Treasury’s rule limits federal deductions when residents donate to municipality and state-affiliated charities and earn equivalent credits on their state and local taxes, while also deducting the same charitable contribution from their federal taxes under IRC Section 170. Lawmakers in New York, New Jersey, and Connecticut—each having many residents whose SALT liability exceeds $10,000—sought to establish such credit programs after Congress capped SALT deductions in 2017.
The three states appealed when a New York federal judge dismissed Connecticut and New Jersey’s claims for lack of standing and sided with Treasury that the department had followed proper rulemaking procedures when changing its policy. Treasury asked the US Court of Appeals for the Second Circuit to affirm those judgments, arguing in its Wednesday brief that the Anti-Injunction Act barred their claims.

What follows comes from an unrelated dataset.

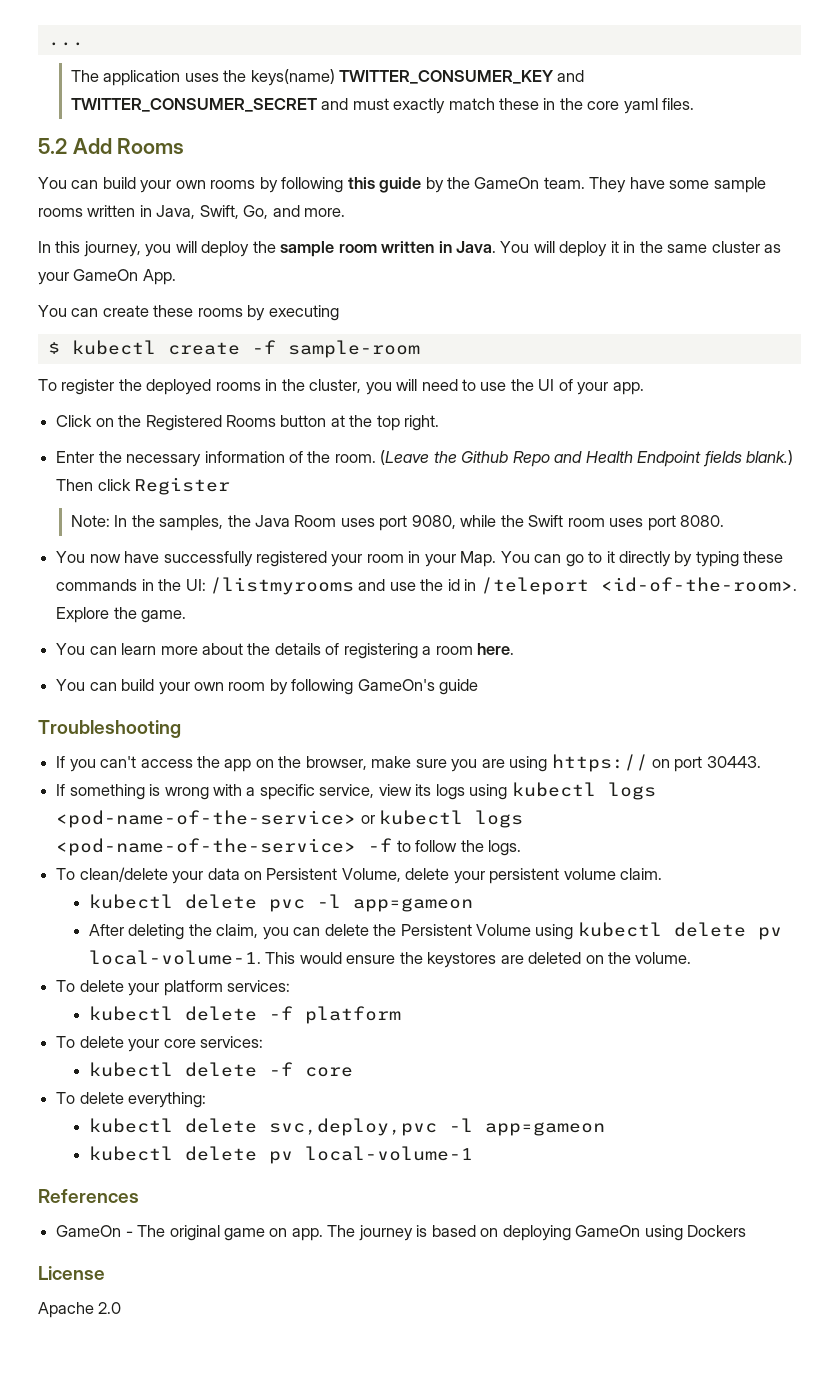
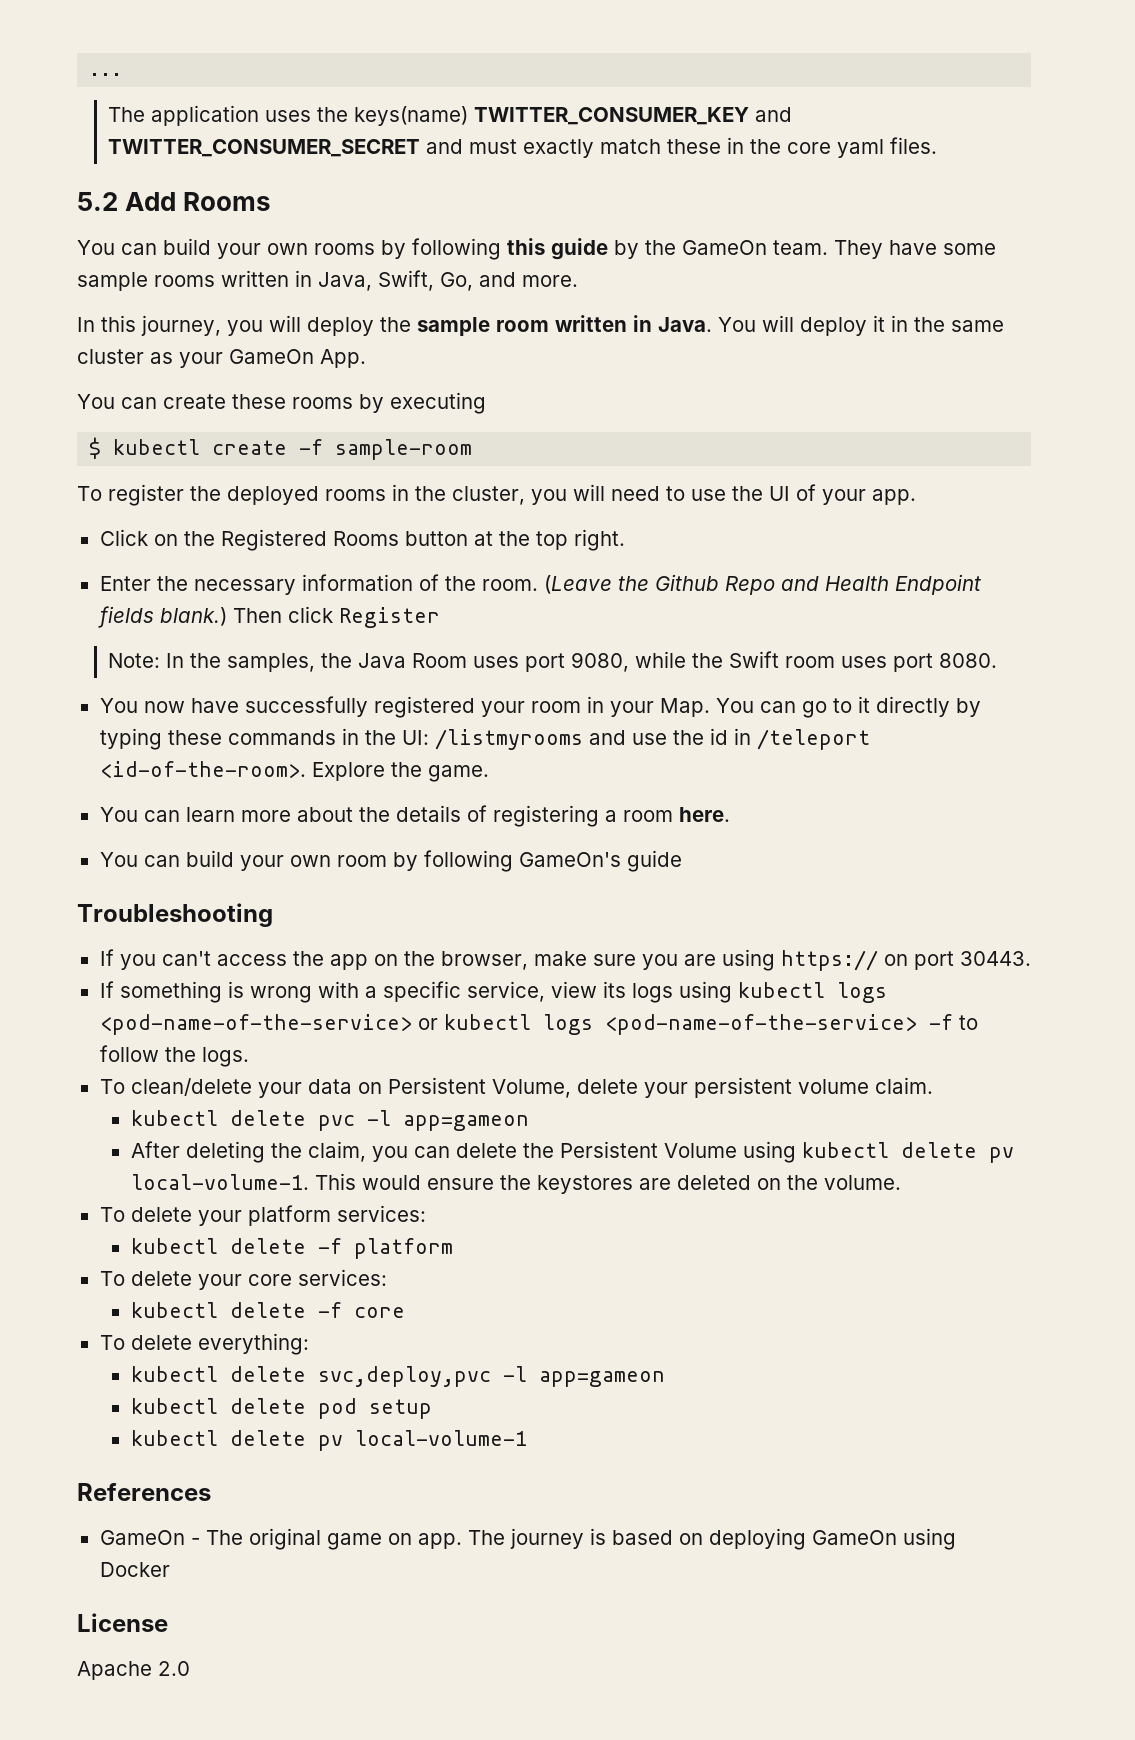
(605, 1129) none -> [130,1398,432,1419] // kubectl delete pod setup
[686,1225,746,1237] Dockers -> [99,1562,170,1577] Docker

Enjoining the rule at the states’ request “would restrain assessment and collection of taxes that would otherwise be due,” Treasury’s brief said. “By its terms, the AIA prohibits this suit to prevent the government from assessing and collecting taxes prospectively.”
The regulation itself is also lawful because it applies the longstanding quid pro quo rule that the amount of a charitable payment taxpayers can deduction from their returns is equal to the payment minus the value of any received benefits, the Treasury Department said. In this case, SALT credits provide the taxpayer value in the same way other charities might offer gifts to donors.
The three states, and the co-plaintiff Village of Scarsdale, N.Y., urged the Second Circuit to hold the rule arbitrary and in violation of the Administrative Procedure Act. They argued that the US Supreme Court’s decision in Loper Bright Enterprises v. Raimondo “fully displaced” the lower court’s reasoning, while Treasury says the rule falls within delegated rulemaking authority delegated by Congress to the IRS.
Loper Bright overturned the Chevron doctrine, where lower courts would defer to agencies’ reasonable interpretation of ambiguous statutes.
The New York, New Jersey, and Connecticut attorneys general represent their respective states. Kostelanetz LLP and Baker & McKenzie LLP represent Scarsdale on appeal.
The case is New Jersey v. Yellen, 2d Cir., No. 24-1499, appellee’s brief filed 12/11/24.